I've tried to render the schemas from this tutorial ; I named the files entry-schema.json and fstab.json. Rendered fstab.md yields:
# JSON Schema
## Pattern Properties
- **`^(/[^/]+)+$`**: Refer to *[https://example.com/entry-schema](#tps://example.com/entry-schema)*.
## Properties
- **`/`**: Refer to *[https://example.com/entry-schema](#tps://example.com/entry-schema)*.
I have two questions:
- Am I trying to be overkill referencing objects across files? Is this uncommon in practice?
- If this is unsupported, what would it take to be supported?
I'm experiencing the same issue. I think this line might be the culprit with [2:].
@sbrunner I would like to implement this, but do you have any idea how you want this to render? Should it render each schema as separate files and point relative likes to each other or should it just be one giant file with all the schemas?
If the latter, how would this be implemented? Could we just concatenate the result of parse_schema for every schema (updating the anchors of course)?

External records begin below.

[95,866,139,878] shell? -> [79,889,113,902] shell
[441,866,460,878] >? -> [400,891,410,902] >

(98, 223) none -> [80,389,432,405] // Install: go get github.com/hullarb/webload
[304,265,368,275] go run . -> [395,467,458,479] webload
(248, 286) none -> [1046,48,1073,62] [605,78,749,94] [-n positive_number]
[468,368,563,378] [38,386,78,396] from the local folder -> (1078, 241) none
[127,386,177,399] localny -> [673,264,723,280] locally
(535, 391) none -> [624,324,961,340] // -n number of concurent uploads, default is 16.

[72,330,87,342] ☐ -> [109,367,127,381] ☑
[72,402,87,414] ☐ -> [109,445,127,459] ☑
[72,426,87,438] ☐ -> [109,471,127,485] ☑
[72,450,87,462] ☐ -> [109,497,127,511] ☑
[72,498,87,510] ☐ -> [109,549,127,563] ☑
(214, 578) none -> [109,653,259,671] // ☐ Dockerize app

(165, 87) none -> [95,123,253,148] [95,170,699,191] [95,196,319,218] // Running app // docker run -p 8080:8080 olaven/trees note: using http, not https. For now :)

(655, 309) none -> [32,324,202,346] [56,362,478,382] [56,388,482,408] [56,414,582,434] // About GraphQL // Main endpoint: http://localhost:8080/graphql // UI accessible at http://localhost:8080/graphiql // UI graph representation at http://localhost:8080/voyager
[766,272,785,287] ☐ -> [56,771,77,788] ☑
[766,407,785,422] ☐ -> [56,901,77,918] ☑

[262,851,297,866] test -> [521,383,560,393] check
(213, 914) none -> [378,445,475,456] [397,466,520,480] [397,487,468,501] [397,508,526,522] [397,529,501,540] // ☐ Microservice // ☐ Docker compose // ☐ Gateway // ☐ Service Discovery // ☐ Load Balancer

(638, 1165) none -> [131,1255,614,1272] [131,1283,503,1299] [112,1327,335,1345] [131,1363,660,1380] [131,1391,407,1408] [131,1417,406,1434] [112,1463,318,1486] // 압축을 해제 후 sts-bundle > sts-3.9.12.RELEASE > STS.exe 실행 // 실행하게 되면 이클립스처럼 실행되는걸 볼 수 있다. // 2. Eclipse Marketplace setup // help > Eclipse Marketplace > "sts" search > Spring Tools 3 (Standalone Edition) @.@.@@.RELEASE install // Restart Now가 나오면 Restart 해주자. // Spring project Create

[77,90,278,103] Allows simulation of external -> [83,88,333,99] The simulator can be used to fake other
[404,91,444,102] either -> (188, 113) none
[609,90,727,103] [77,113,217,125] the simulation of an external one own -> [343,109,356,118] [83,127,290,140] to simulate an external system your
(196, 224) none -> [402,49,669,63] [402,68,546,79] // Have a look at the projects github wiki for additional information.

I would think that you can specify at a schema level, whether it is external or not. It shouldn't matter that the original input came from 1 file or 3 -- in some scenarios, you may want it to output 5 md files, and in others, you want it to output a single file. A mapping between schema name and if it is external would be super cool.
For me, the priority is to have separate files.
Ok. I'm thinking this:
- We take an option on the CLI representing the base url (e.g.
--base "https://example.com/schemas/") and we still take the root file. - In
parse_schemawe get any references to$refspointing to files starting withbase(https://example.com/schemas/file.schema.json) and store them for later. We don't do any modifications to the display of$ref(keepRefer to: [url]), still parsing local references. - After parsing the schema, we go through each stored reference and look for files named
link.removeprefix(base)alongside the root file. - We call
parse_schemafor each of those files and save them at[stripped-id].md.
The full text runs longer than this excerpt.